Astronomer Sir William Hershal discovered the link between sunspots and the climate in 1808, noting that when the sunspots were active the climate was warm.
Our sun has a 10.7 year sunspot cycle. So 22 so the sun should look like it did a bit less than 22 years ago, in approximately January or February 1999.
Then, the sun was very active, with almost 3 percent of the sun’s visible surface covered by sunspots, and the “solar wind,” the flow of particles from the sun past the Earth was close to 750 kilometers per second.
I stopped by my favorite soar website for a look at the sunspot situation. And found a bare sun. Bare at least in visible radiation, there was something that looked more like a flaw in the film coating to me marked up as a sunspot. And the soar wind was well under 500 KPS.
In fact, the sun looks disturbingly like a very hot “black body,” something that does not generate heat but only cools off over time.
I am sure that is not the case, but Ol’ Sol is clearly taking a nap. And our sun is the ony significant sourse of heat for our planet.

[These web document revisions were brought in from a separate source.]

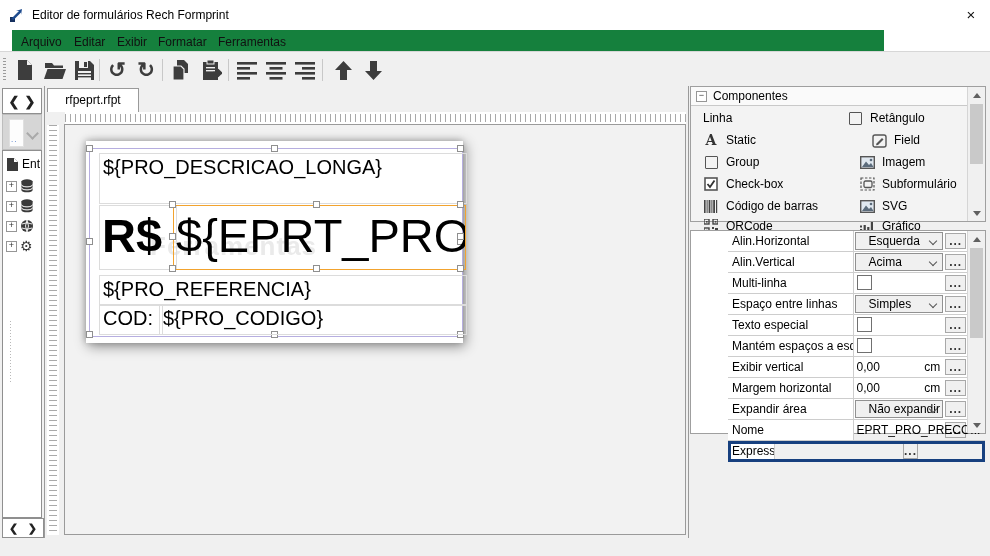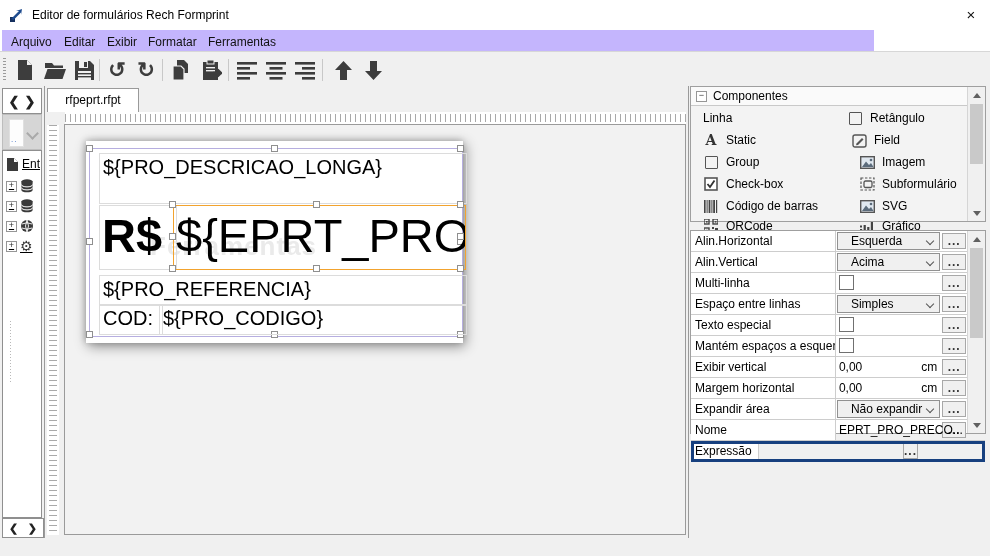--- a/index.html
+++ b/index.html
@@ -10,7 +10,7 @@
   .titlebar{left:0;top:0;width:990px;height:30px;background:#fff;}
   .title-text{left:32px;top:8px;}
   .close-x{left:958px;top:4px;width:26px;height:22px;text-align:center;font-size:15px;line-height:22px;color:#111;cursor:pointer;}
-  .menubar{left:2px;top:30px;width:872px;height:21px;background:#c4b5fd;}
+  .menubar{left:12px;top:30px;width:872px;height:21px;background:#15803d;}
   .menu-item{top:3px;padding:2px 4px;color:#111;}
   
   .toolbar{left:0;top:51px;width:990px;height:35px;background:#f0f0f0;border-top:1px solid #d7d7d7;}

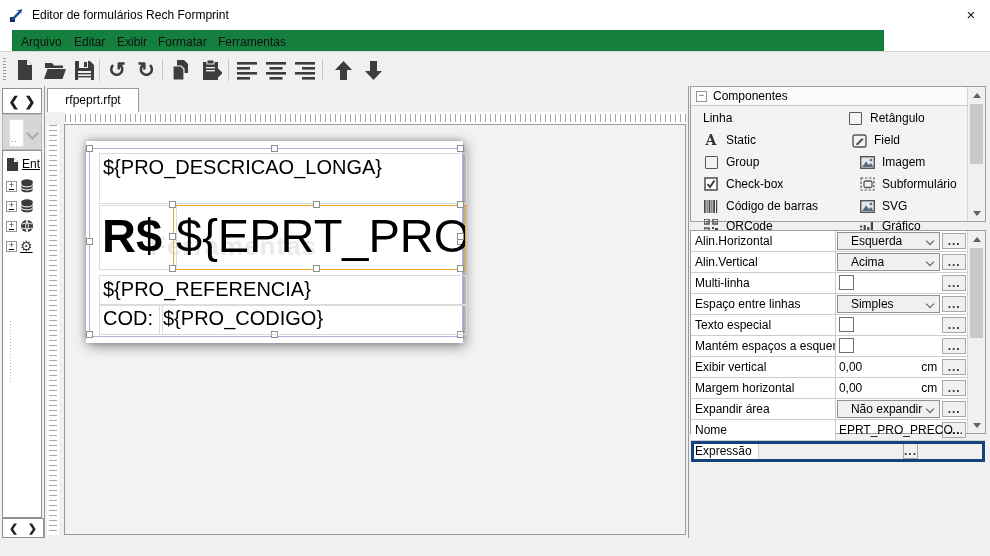--- a/index.html
+++ b/index.html
@@ -367,7 +367,7 @@
         </span>
       <span>Retângulo</span>
     </div>
-    <div class="citem" style="left:160px;top:43px">
+    <div class="citem" style="left:180px;top:43px">
       <span class="cicon">
         <svg width="15" height="15" viewBox="0 0 15 15">
             <rect x="1" y="2" width="13" height="12" rx="2" fill="none" stroke="#555" stroke-width="1.4"></rect>

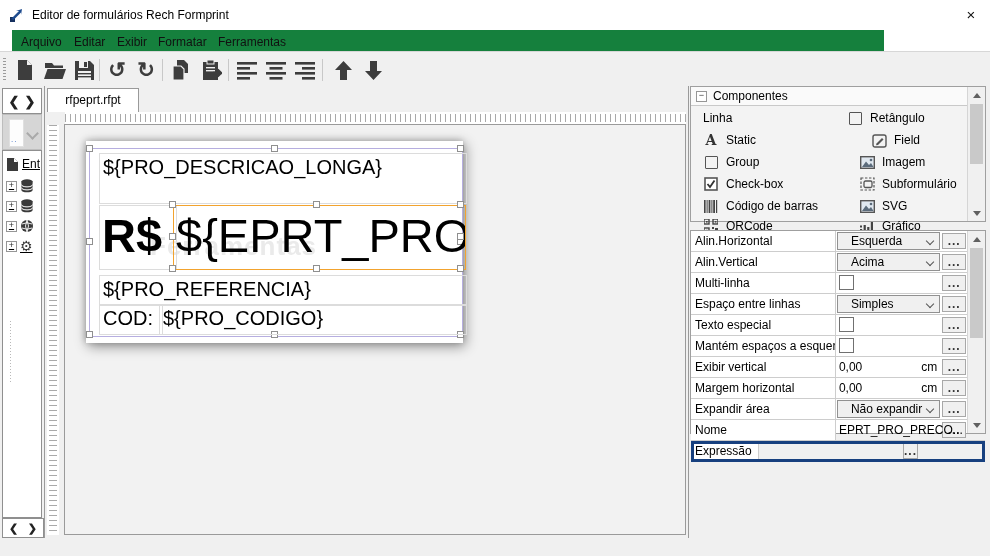--- a/index.html
+++ b/index.html
@@ -30,7 +30,7 @@
   .pal-dots{left:8px;top:24px;width:9px;height:3px;color:#2b5fbf;font-size:8px;line-height:2px;letter-spacing:1px;}
   .pal-caret{left:25px;top:14px;width:7px;height:7px;border-right:2px solid #a9a9a9;border-bottom:2px solid #a9a9a9;transform:rotate(45deg);}
   .treebox{left:2px;top:150px;width:38px;height:366px;overflow:hidden;}
-  .tree-row{position:absolute;left:3px;height:18px;display:flex;align-items:center;gap:3px;white-space:nowrap;text-decoration:underline;}
+  .tree-row{position:absolute;left:3px;height:18px;display:flex;align-items:center;gap:3px;white-space:nowrap;}
   .expander{width:9px;height:9px;background:#fff;border:1px solid #969696;font-size:9px;line-height:7px;text-align:center;color:#333;flex:0 0 auto;}
   .tree-dots{position:absolute;left:7px;top:170px;width:1px;height:62px;
         background:repeating-linear-gradient(to bottom,#b9b9b9 0 1px,transparent 1px 3px);}

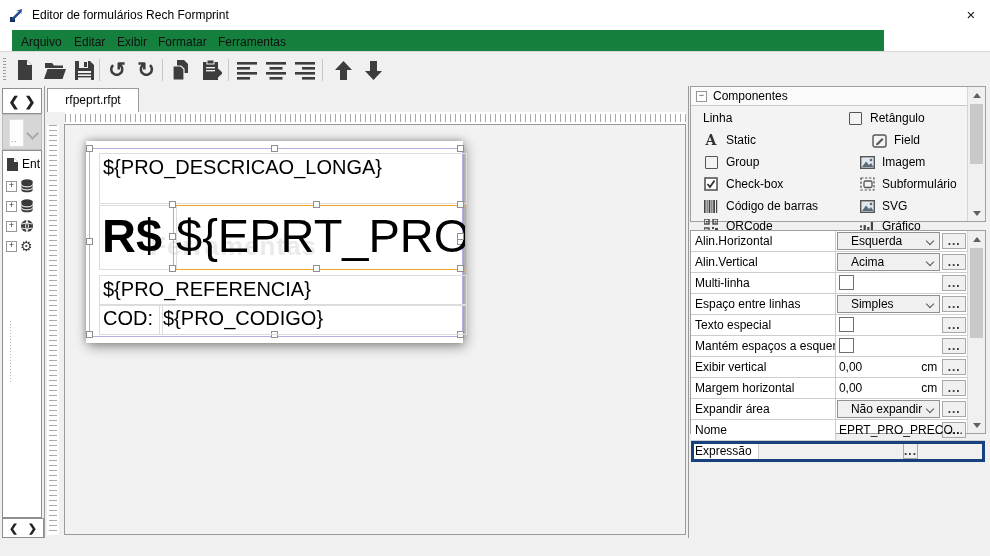--- a/index.html
+++ b/index.html
@@ -69,7 +69,7 @@
   .sthumb{position:absolute;left:2px;width:13px;background:#c9c9c9;}
   
   .propgrid{position:absolute;left:0;top:144px;width:296px;height:204px;border:1px solid #9f9f9f;box-sizing:border-box;background:#fff;display:flex;flex-direction:column;}
-  .prow{flex:1;display:flex;align-items:stretch;border-bottom:1px solid #cdcdcd;position:relative;box-sizing:border-box;}
+  .prow{flex:1;display:flex;align-items:stretch;border-bottom:1px solid #cdcdcd;position:relative;box-sizing:border-box;margin-left:37px;}
   .prow:last-child{border-bottom:none;}
   .plabel{width:147px;border-right:1px solid #cdcdcd;box-sizing:border-box;display:flex;align-items:center;padding-left:4px;background:#fff;overflow:hidden;white-space:nowrap;}
   .pval{position:relative;width:107px;box-sizing:border-box;}

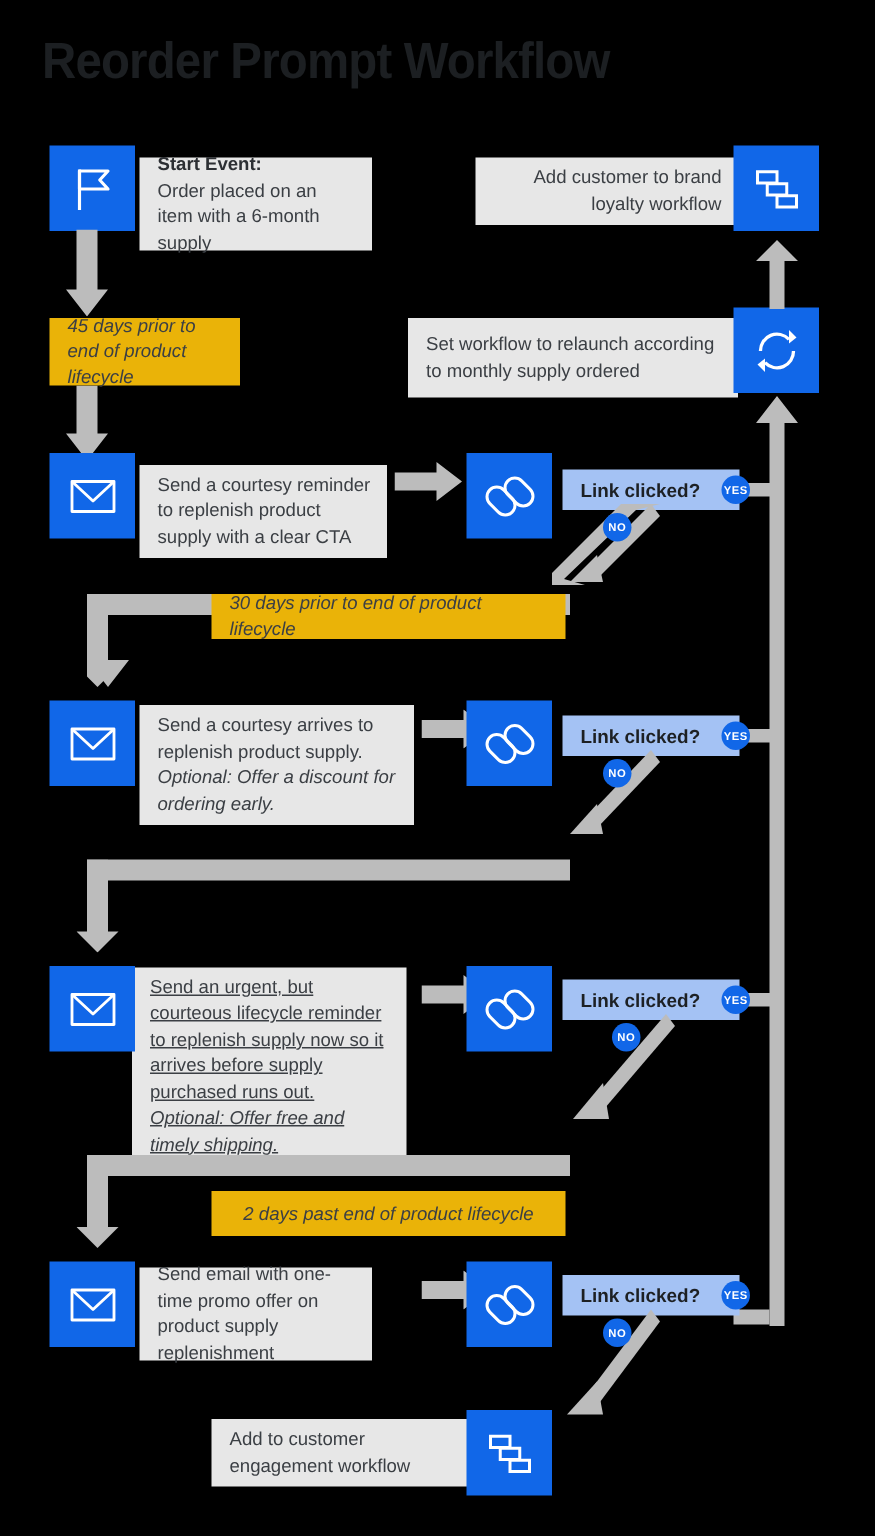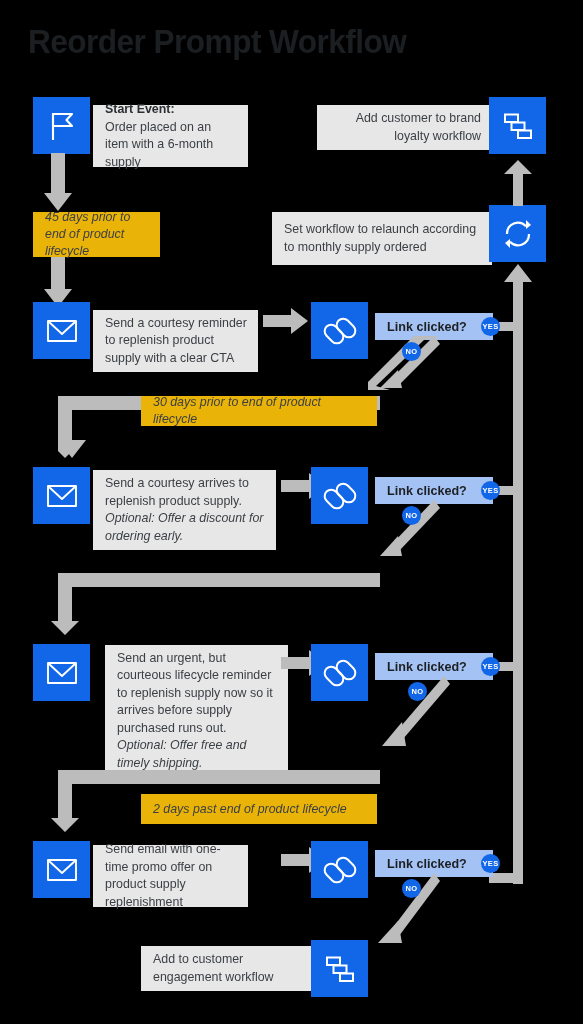--- a/index.html
+++ b/index.html
@@ -53,7 +53,7 @@
     display:flex; align-items:center;
     padding:0 12px;
   }
-  .stagelabel.c { justify-content:flex-start; }
+  .stagelabel.c { justify-content:center; }
 
   
   .decision {

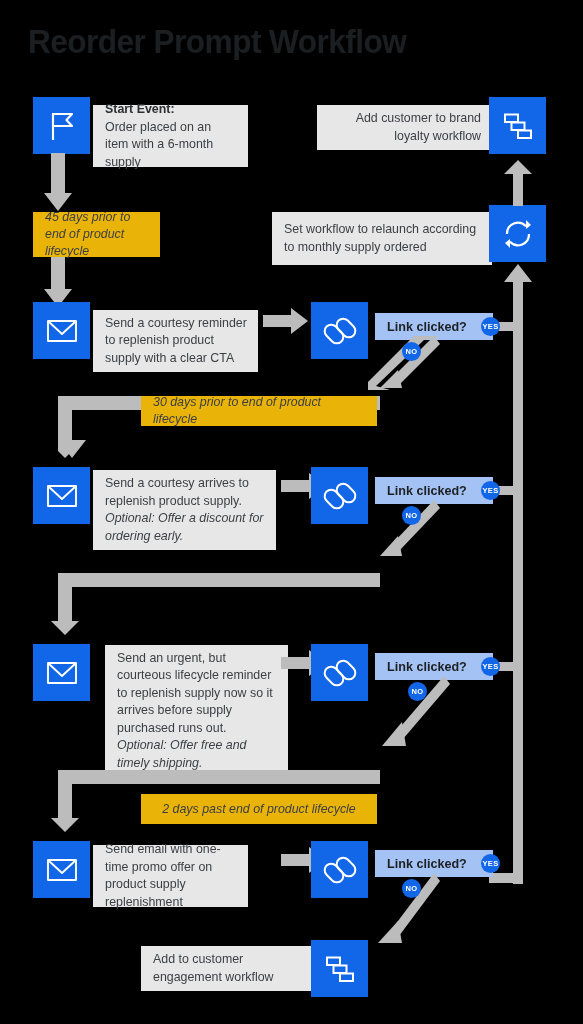--- a/index.html
+++ b/index.html
@@ -277,7 +277,7 @@
     </svg>
   </div>
 
-  <div class="abs panel" style="left:105px; top:645px; width:183px; height:132px;">
+  <div class="abs panel" style="left:88px; top:645px; width:183px; height:132px;text-decoration:underline;">
     <div>
       <span>Send an urgent, but courteous lifecycle reminder to replenish supply now so it arrives before supply purchased runs out. </span><i>Optional: Offer free and timely shipping.</i>
     </div>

The boffins tell us the earth may cool by as much as 3C, or 5F degrees. That plays hob with crips. Further, the historical record says these “Grand Climate Minimums” wich come along every 200 years or so, are perids of high volcanic activity, frequent and severe earthquakes, and a severe weakening of our solar system’s and our planet’s primary protection against high energy radiation, our stars and our planets magnetic fields.
Could the Earth’s magnetic field collapse to the point a lodestone, an early form of compass spin wildly instead of pointing north? According to legend, that has happened. If it happens again,we are going to get a dose of cosmic radiation, for good or ill.
So we wait and see. And have something to look forward to, in about 80 years.